Front-end code edit data
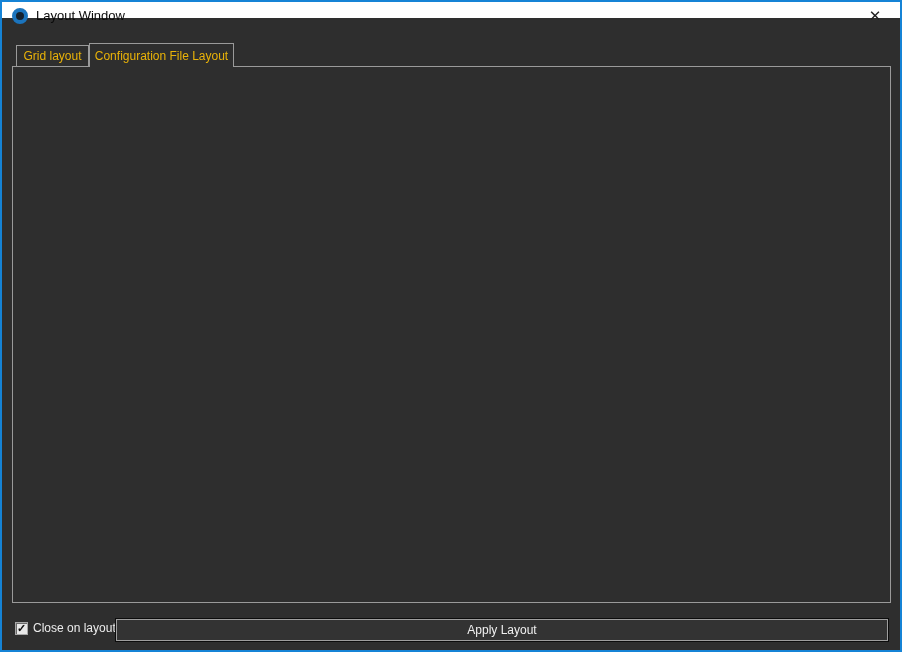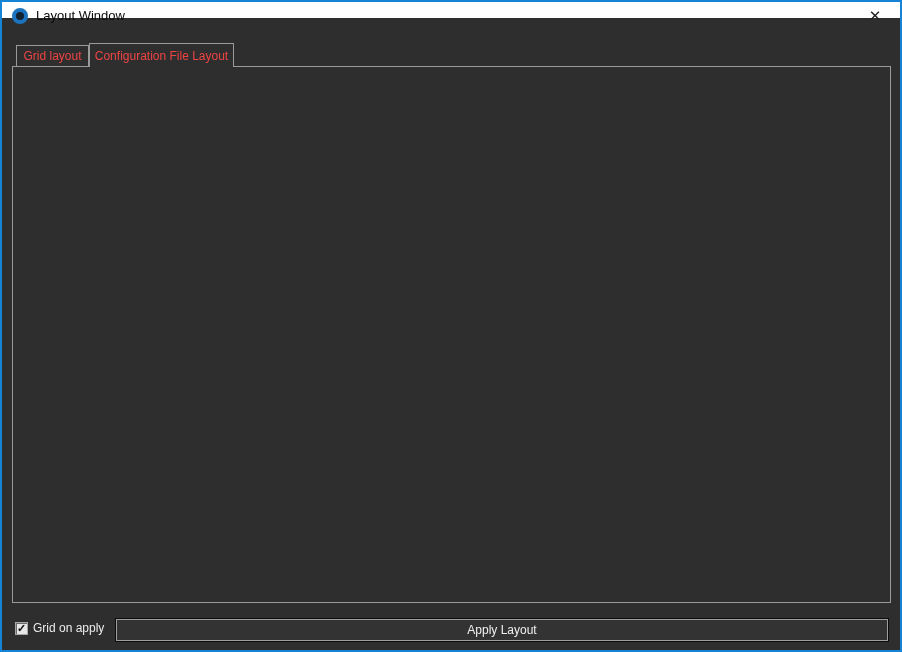--- a/index.html
+++ b/index.html
@@ -25,7 +25,7 @@
 
   
   .tab { position: absolute; display: flex; align-items: center; justify-content: center;
-         font-size: 12px; color: #ef4444; background: #2e2e2e;
+         font-size: 12px; color: #eab308; background: #2e2e2e;
          border: 1px solid #9a9a9a; border-bottom: none; }
   .tab-grid   { left: 14px; top: 43px; width: 73px;  height: 21px; z-index: 1; }
   .tab-config { left: 87px; top: 41px; width: 145px; height: 24px; z-index: 3; }

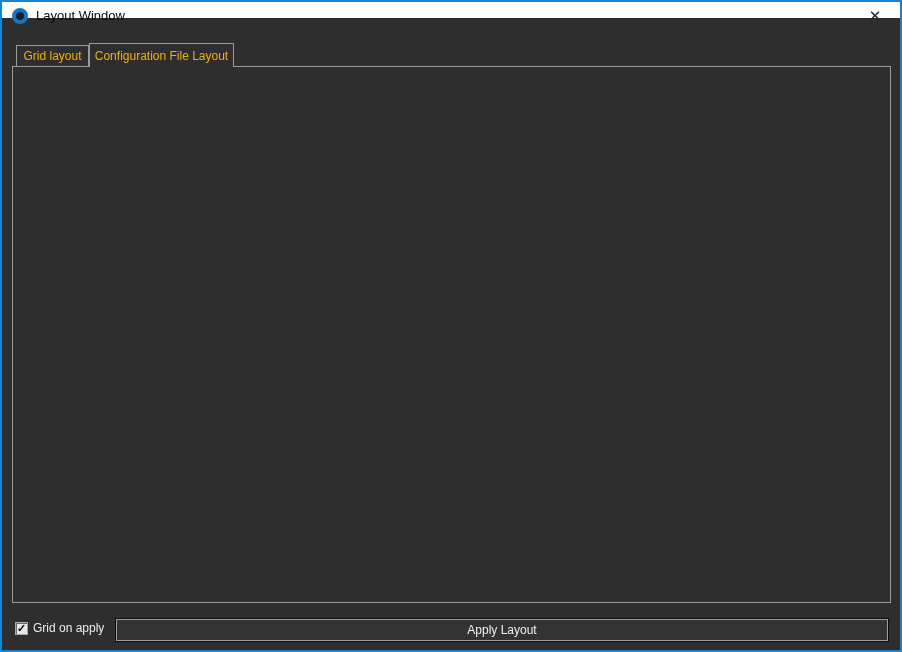--- a/index.html
+++ b/index.html
@@ -227,7 +227,7 @@
   <div class="checkbox">
     <span>✓</span>
   </div>
-  <div class="checkbox-label">Grid on apply</div>
+  <div class="checkbox-label">Close on layout</div>
   <div class="btn apply-btn">Apply Layout</div>
 
 </div>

_WHAT TO PRODUCE_
Where an entry holds an image, drop the image and copy the remaining text exactly.

_SOLUTION TO THIS PROBLEM_
--- a/index.html
+++ b/index.html
@@ -25,7 +25,7 @@
 
   
   .tab { position: absolute; display: flex; align-items: center; justify-content: center;
-         font-size: 12px; color: #ef4444; background: #2e2e2e;
+         font-size: 12px; color: #eab308; background: #2e2e2e;
          border: 1px solid #9a9a9a; border-bottom: none; }
   .tab-grid   { left: 14px; top: 43px; width: 73px;  height: 21px; z-index: 1; }
   .tab-config { left: 87px; top: 41px; width: 145px; height: 24px; z-index: 3; }

--- a/index.html
+++ b/index.html
@@ -227,7 +227,7 @@
   <div class="checkbox">
     <span>✓</span>
   </div>
-  <div class="checkbox-label">Grid on apply</div>
+  <div class="checkbox-label">Close on layout</div>
   <div class="btn apply-btn">Apply Layout</div>
 
 </div>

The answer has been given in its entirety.